Mira was quiet for a moment. "What do you mean?"

"Her scent, it was... different, not like other Alphas." I struggled to find the words. "My wolf reacted to it strongly."

"How strongly?"

"I don't know, it was weird, and intense." I rubbed my chest, where my wolf was still restless. "But it doesn't matter. I'm staying far away from her."

"Good plan." But Mira sounded worried now. "Bryce, promise me you'll be careful. If your wolf is reacting to her like that, it could mean—"

"Don't," I cut her off. "Don't even say it."

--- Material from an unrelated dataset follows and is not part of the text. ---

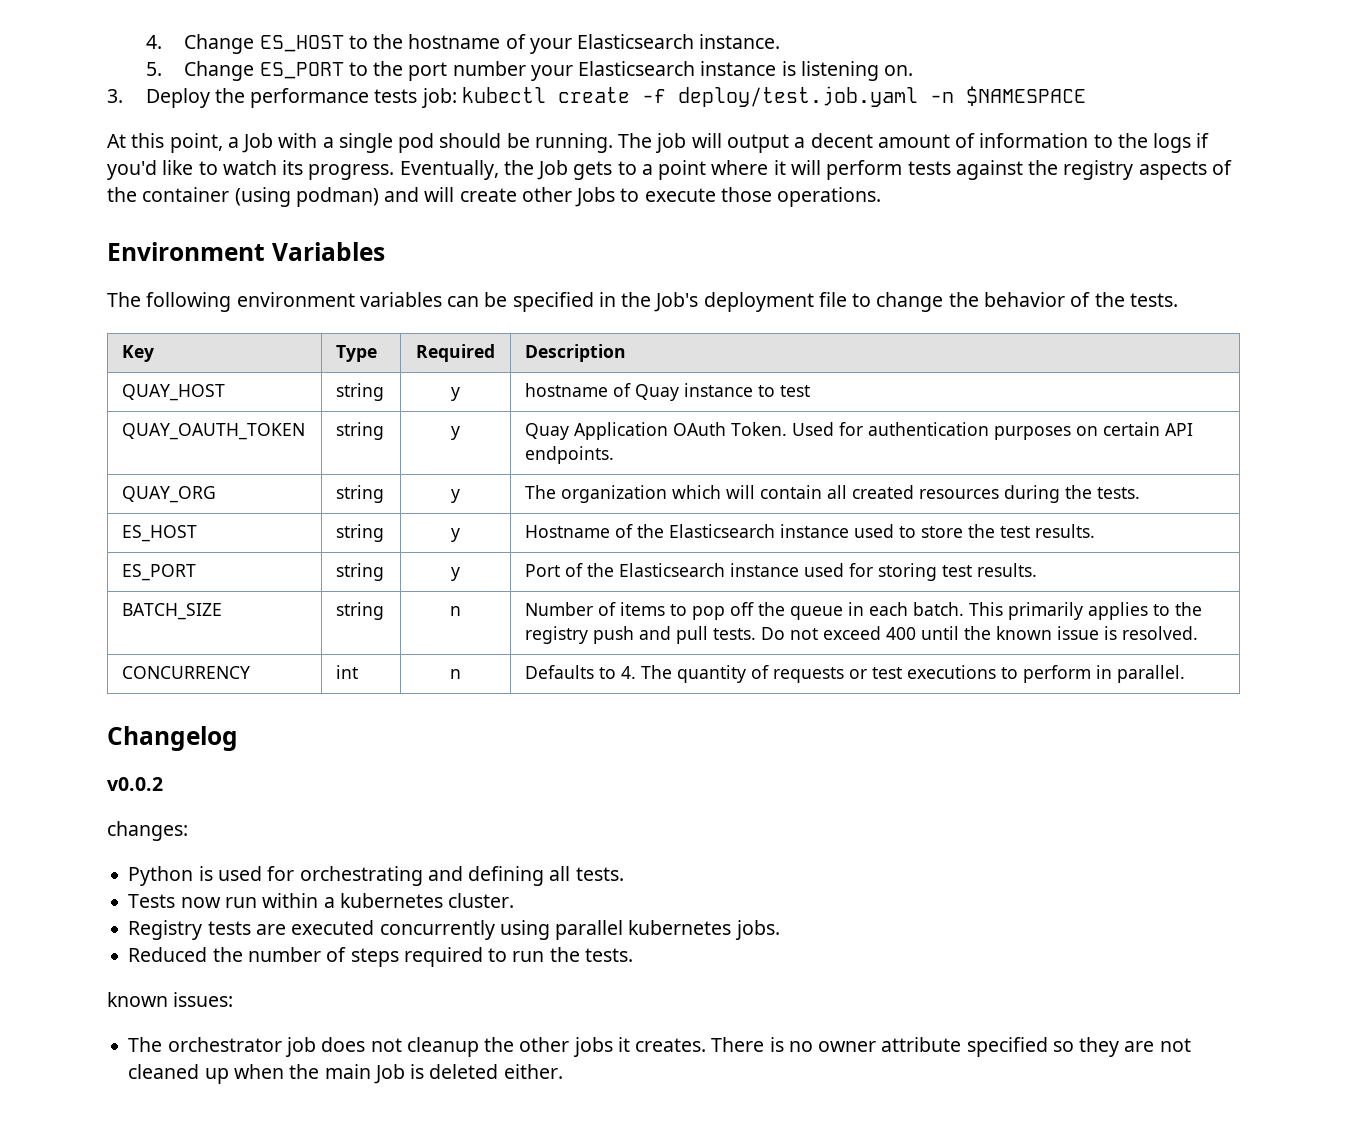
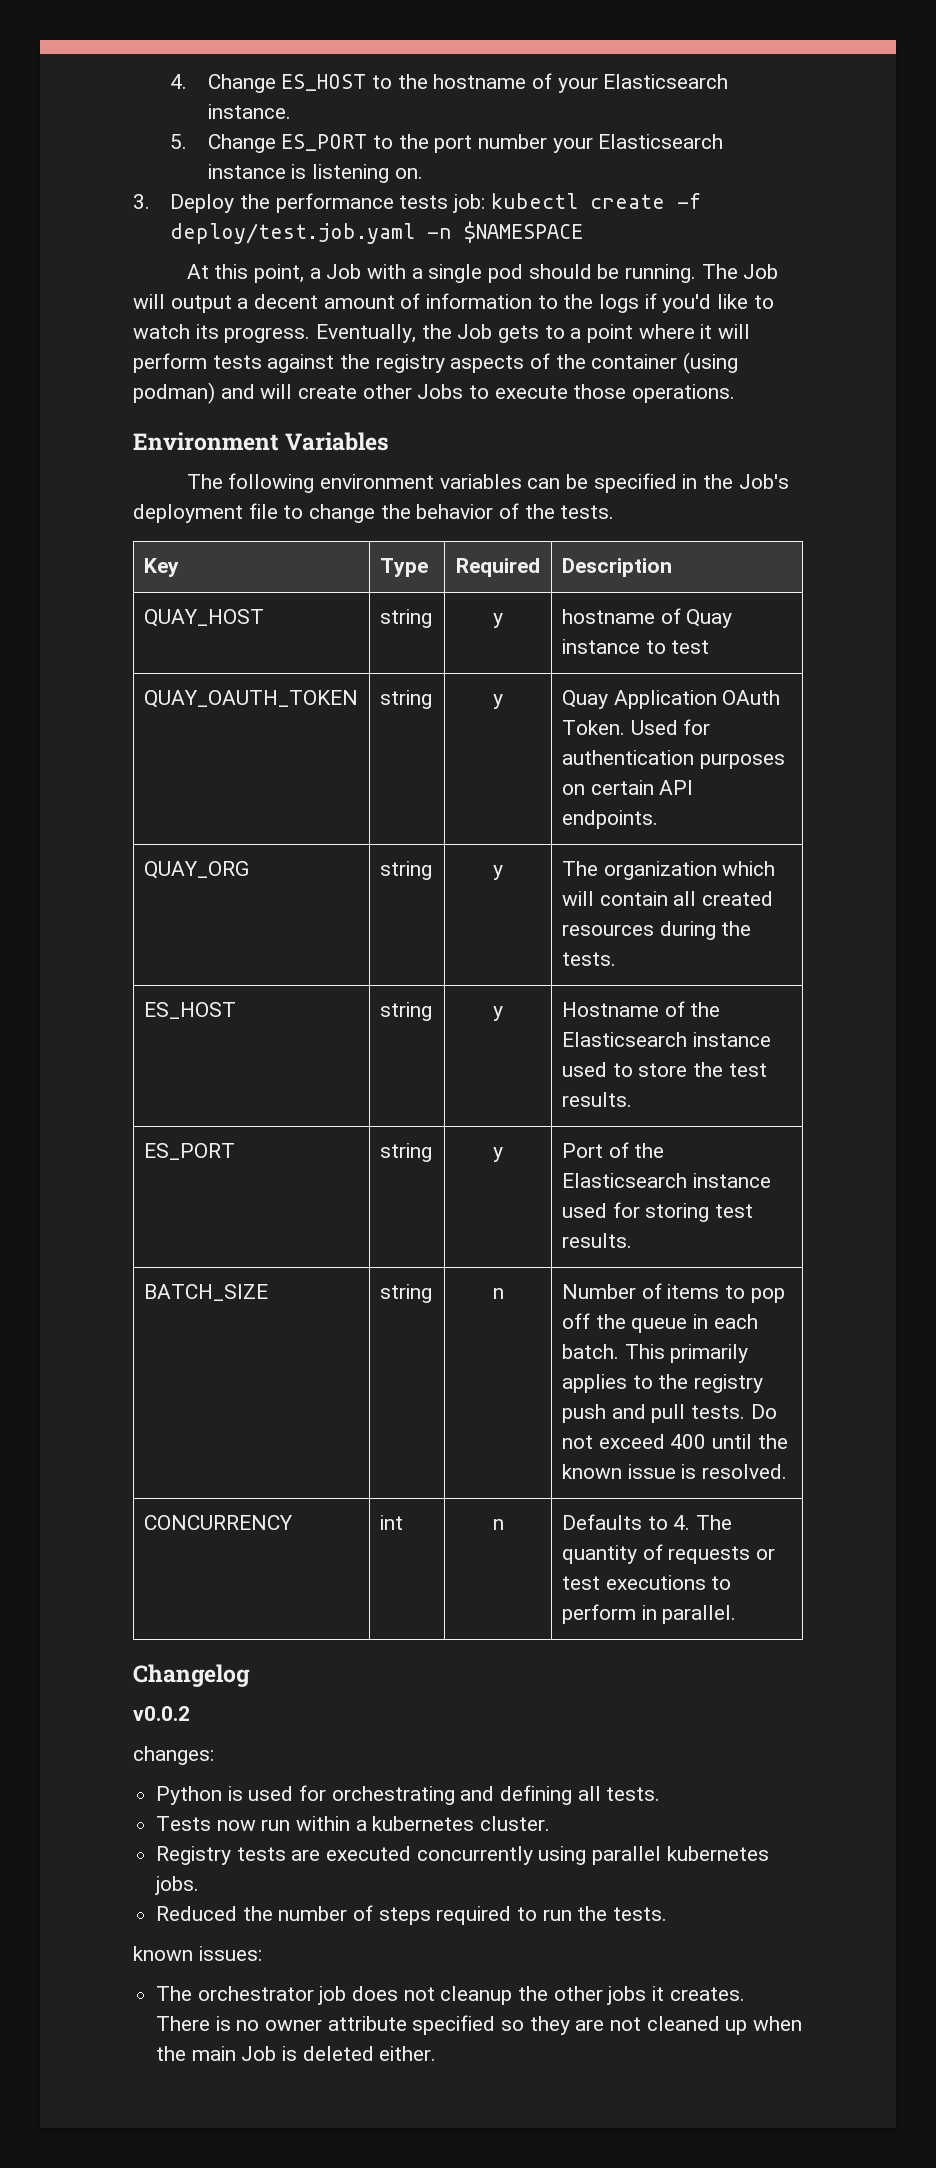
- The job will output a decent amount of information to the logs if you'd like to watch its progress.
+ The Job will output a decent amount of information to the logs if you'd like to watch its progress.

Mate bonds were rare, especially between Alphas and Omegas from completely different social classes and even if they weren't rare, I didn't want one. I'd seen what the mate bond did to people, it made them irrational, dependent, and vulnerable.

I needed to be strong, focused, and independent not tied to some arrogant Alpha who saw people as toys.

"Okay," Mira said gently. "I won't but just... be aware, okay? And if she starts bothering you, call me immediately."

"I will."

"I mean it, Bryce. I don't care if it's three in the morning, you call me."

"I promise."

We talked for a few more minutes before Mira had to go get ready for work. After we hung up, I stayed at the window, watching the campus slowly wake up.

Students started trickling across the quad, heading to early morning classes or the gym. Normal people living normal lives, and unaware that I'd just done something monumentally stupid.

My phone buzzed again, and I glanced at it expecting another text from Mira but instead, it was from a number I didn't recognize.

Unknown: You made quite an impression last night.

My stomach dropped. No. No way.

Unknown: Don't worry, I'm not mad. Actually, I'm intrigued. Nobody's ever said no to me before, Bryce Carter. You've made yourself very interesting.

How did she get my number? How did she even know my full name?

My hands were shaking as I typed back.

Me: Leave me alone.

Unknown: Now where's the fun in that? See you around, beautiful.

I stared at my phone, my heart pounding. This was bad, this was very, very bad but a small, traitorous part of me, the same part that had wanted to let her kiss me felt a thrill at her words.

Beautiful.

She'd called me beautiful.

I shook my head violently, as if I could physically dislodge the thought. No, I wasn't going down this road. I wasn't going to let some entitled Alpha get into my head.

I had classes to focus on, a degree to earn, and a family to support. Sloane Pierce was a distraction I couldn't afford even if my wolf was still whining for her scent.